[Data excerpts]
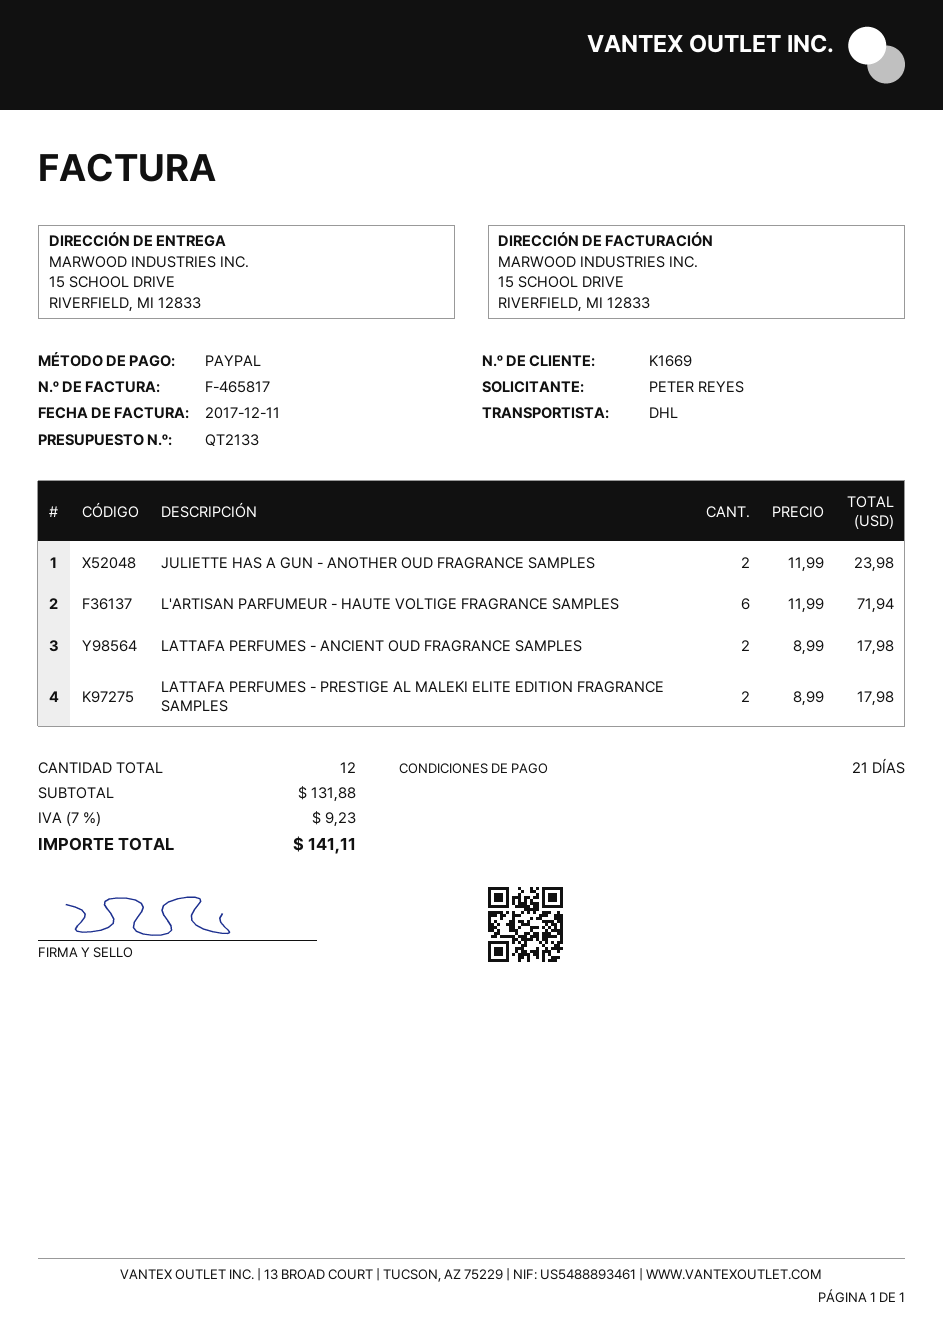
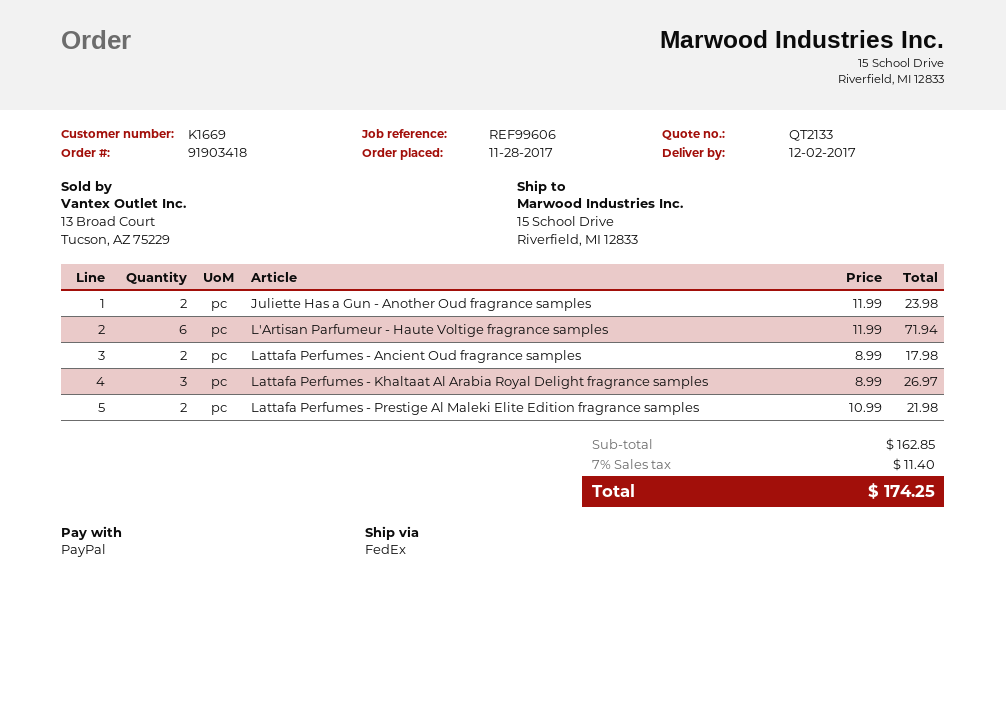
shipping method: DHL -> FedEx
LATTAFA PERFUMES - PRESTIGE AL MALEKI ELITE EDITION FRAGRANCE SAMPLES: 2 x 8.99 = 17.98 -> 2 x 10.99 = 21.98
Lattafa Perfumes - Khaltaat Al Arabia Royal Delight fragrance samples: none -> 3 x 8.99 = 26.97
subtotal: 131.88 -> 162.85
tax: 7% = 9.23 -> 7% = 11.40
total: 141.11 -> 174.25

• **Work order**
When copying the data above, repeat every word exactly and drop the pictures.

• **Output of the task**
shipping method: DHL -> FedEx
LATTAFA PERFUMES - PRESTIGE AL MALEKI ELITE EDITION FRAGRANCE SAMPLES: 2 x 8.99 = 17.98 -> 2 x 10.99 = 21.98
Lattafa Perfumes - Khaltaat Al Arabia Royal Delight fragrance samples: none -> 3 x 8.99 = 26.97
subtotal: 131.88 -> 162.85
tax: 7% = 9.23 -> 7% = 11.40
total: 141.11 -> 174.25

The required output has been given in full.